The estimated duration of a scene in the finished film is called estimated time. Estimated times are prepared by the script supervisor in the preparation phase during the creation of a script breakdown and help to estimate the effort required on a shooting day in the production of the shooting schedule. They are given in 5 or 10-second intervals and are often the reason for adjustments to the screenplay: If the estimated time is too long, it can be a waste of resources and can jeopardize the chances of completing the shoot in the designated shooting time.
From an artistic point of view, however, this can be a win, because the director has material to play with and may not have to use all the filmed scenes to achieve the intended overall length of the film. If the estimated time is too short, scenes have to be added to the film.
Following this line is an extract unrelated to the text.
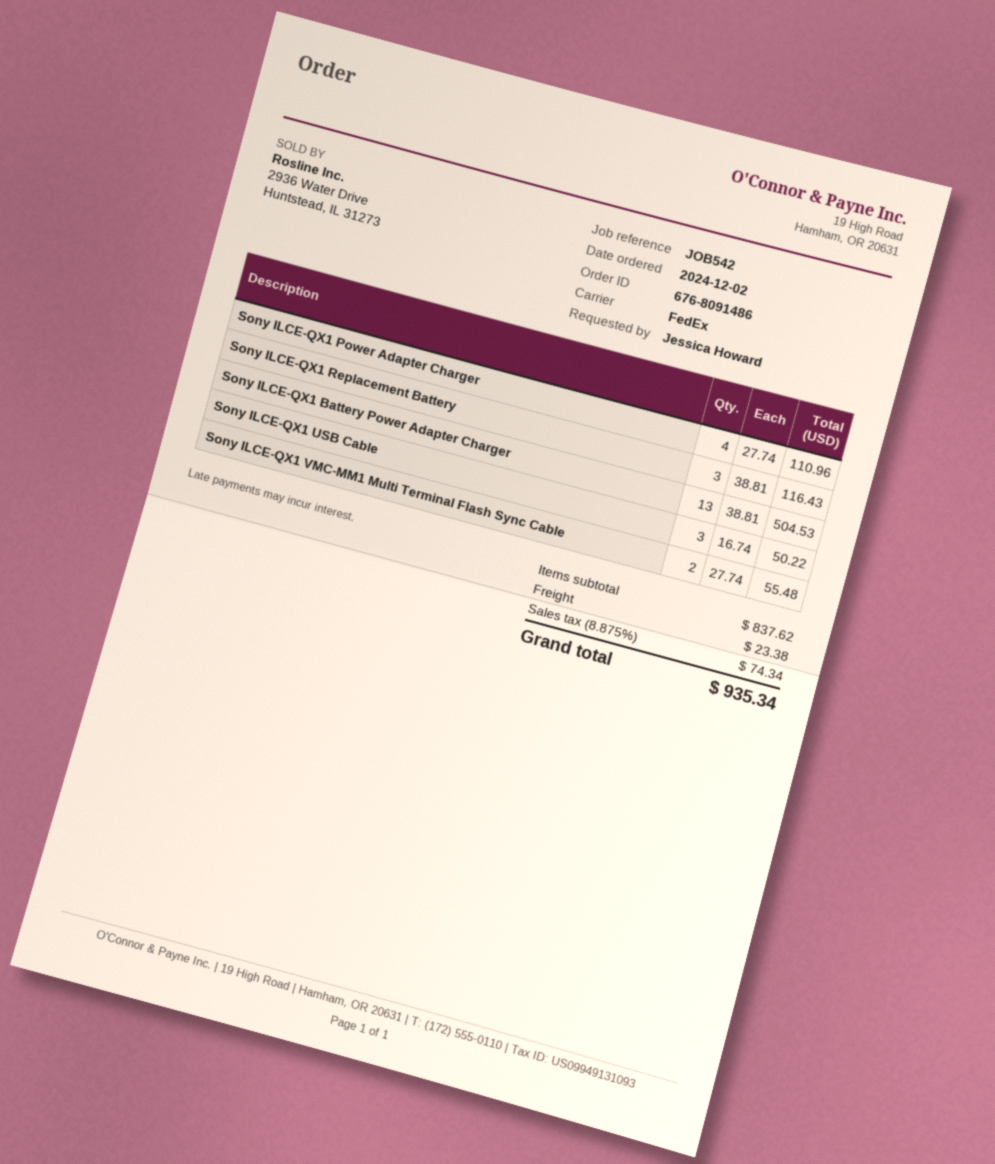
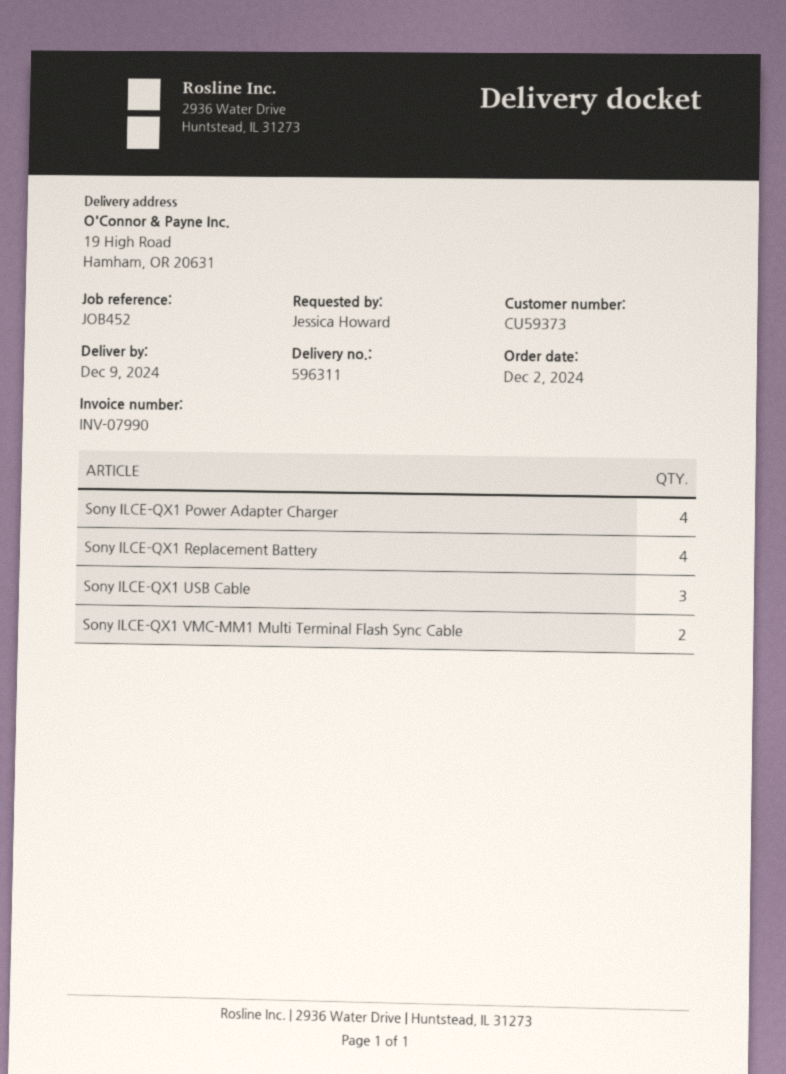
reference: JOB542 -> JOB452
Sony ILCE-QX1 Replacement Battery: 3 -> 4
Sony ILCE-QX1 Battery Power Adapter Charger: 13 -> none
The estimated time must not be confused with the planned shooting time. While the estimated time describes the duration of a scene within the movie, the scheduled duration is the time it takes to shoot the scene. A scene with an estimated time of 1 minute can have a scheduled duration of half a day of shooting.
However, the estimated time can help when it comes to estimating the scheduled duration and deciding which scenes can be shot on a shooting day and which combinations might exceed the legal regulations on working hours. However, caution is advised: Things like stunts, digital effects, animals or even children have no influence on the estimated time, but can significantly increase the scheduled duration.
Note: On some productions, the two terms are swapped – always ascertain the meaning of the terms to avoid misunderstanding. The time on screen will be measured in minutes and seconds, the time required to shoot the scene will be measured in hours and minutes.